Агроном спустился по железной лесенке комбайна, спрыгнул на землю и, быстро обогнав медленно ползущий комбайн, пошел навстречу машине.
— Степан Петрович с ними, — обрадованно выкрикнула Валя Проценко, увидев среди приехавших Головенко. — Кто же эти двое? Один в шляпе…
Приехавшие вылезли из машины и, как только к ним подошел Бобров, кучкой пошли по убранному полю.
Марья, насторожившись, увидела, как человек в шляпе присел на корточки и долго что-то искал на земле, разгребая стерню руками.
— Ишь, какой! Ищи, небось, не найдешь ничего, — проговорила она, как бы про себя.
Валя взглянула на нее и так звонко расхохоталась, что Ванюшка, ведший трактор, с изумлением оглянулся.
Когда комбайн поравнялся с приехавшими, Головенко махнул Марье рукой, подзывая ее к себе.

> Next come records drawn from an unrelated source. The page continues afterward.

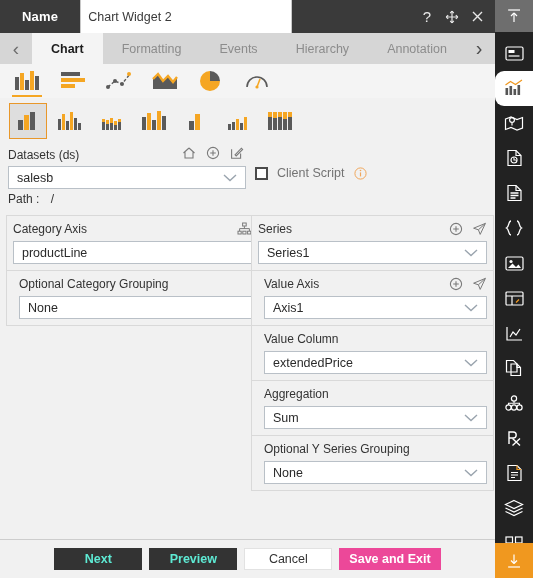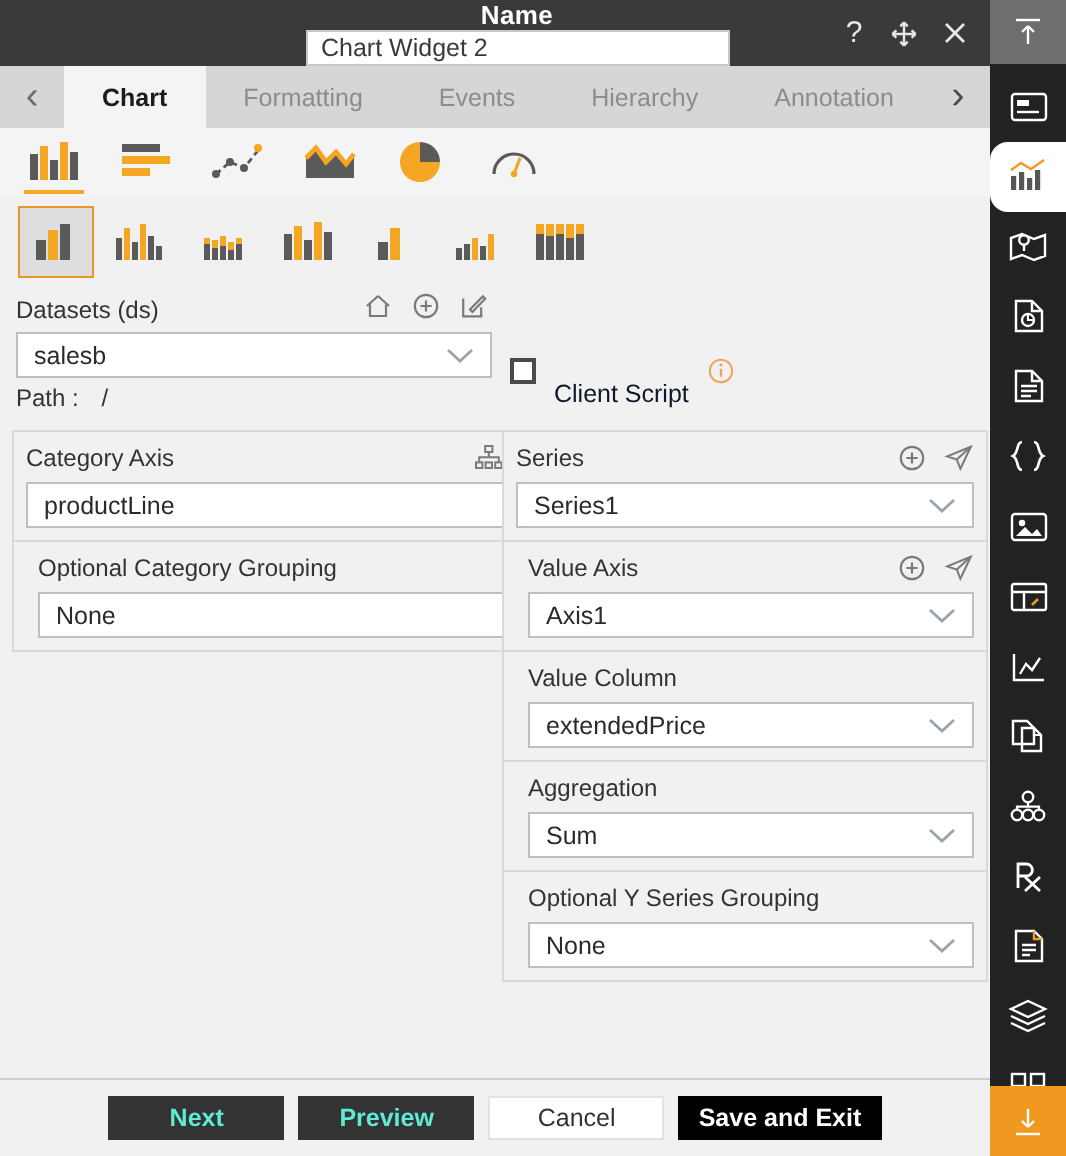--- a/index.html
+++ b/index.html
@@ -15,21 +15,21 @@
     width: 533px; height: 578px;
     box-sizing: border-box;
     background: #f1f1f1;
   }
 
   
   .titlebar {
     position: absolute; left: 0; top: 0;
     width: 495px; height: 33px;
     background: #3a3a3a;
-    display: flex; align-items: center; flex-direction: column;
+    display: flex; align-items: center;
   }
   .title-label {
     color: #ffffff; font-size: 13px; font-weight: bold;
     margin-left: 22px; letter-spacing: .2px;
   }
   .title-input {
     margin-left: 22px;
     width: 212px; height: 37px;
     background: #ffffff;
     border: 1px solid #c8c8c8;
@@ -132,21 +132,21 @@
 
   
   .cs-wrap {
     position: absolute; left: 255px; top: 166px;
     display: flex; align-items: center; gap: 9px;
   }
   .cs-chk {
     width: 13px; height: 13px; border: 2px solid #4a4a4a; background: #fff;
     box-sizing: border-box; cursor: pointer;
   }
-  .cs-label { font-size: 12.5px; color: #0f172a; margin-top: 24px; }
+  .cs-label { font-size: 12.5px; color: #737373; }
   .info-ic { margin-left: 1px; display:inline-flex; cursor:pointer; }
 
   
   .colL { position:absolute; left: 6px; top: 215px; width: 277px; }
   .colR { position:absolute; left: 251px; top: 215px; width: 243px; }
 
   .fgroup {
     border: 1px solid #d9d9d9;
     background: #f1f1f1;
     box-sizing: border-box;
@@ -171,21 +171,21 @@
     gap: 7px;
   }
   .btn {
     height: 22px; min-width: 88px;
     display:flex; align-items:center; justify-content:center;
     font-size: 12.5px; cursor: pointer; box-sizing: border-box;
     padding: 0 10px;
   }
   .btn.dark { background: #333333; color: #5eead4; font-weight: bold; }
   .btn.light { background: #ffffff; color: #333; border: 1px solid #e2e2e2; }
-  .btn.orange { background: #000000; color: #fff; font-weight: bold; }
+  .btn.orange { background: #ec4899; color: #fff; font-weight: bold; }
 
   
   .rail {
     position:absolute; right: 0; top: 0;
     width: 38px; height: 578px;
     background: #222222;
     display:flex; flex-direction: column; align-items:center;
   }
   .rail-top {
     width: 38px; height: 33px; background: #6e6e6e;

По довольным лицам незнакомых людей Марья поняла, что все обстоит благополучно. Она поправила на голове платок, сошла с комбайна.
— А вот и наша Мария Васильевна Решина, — представил ее Головенко, как человека, о котором уже все известно и его давно ждут.
— Хорошую сою вырастили, товарищ Решина, — сказал секретарь крайкома, здороваясь с ней. — Профессор удивлен, что ни одного боба на стерне не осталось.
— Замечательно, поздравляю вас! — крепко пожал ей руку профессор, приподняв другой шляпу.
— Я — маленький человек, — ответила Марья, — это Гаврила Федорович всему делу голова, его и поздравляйте!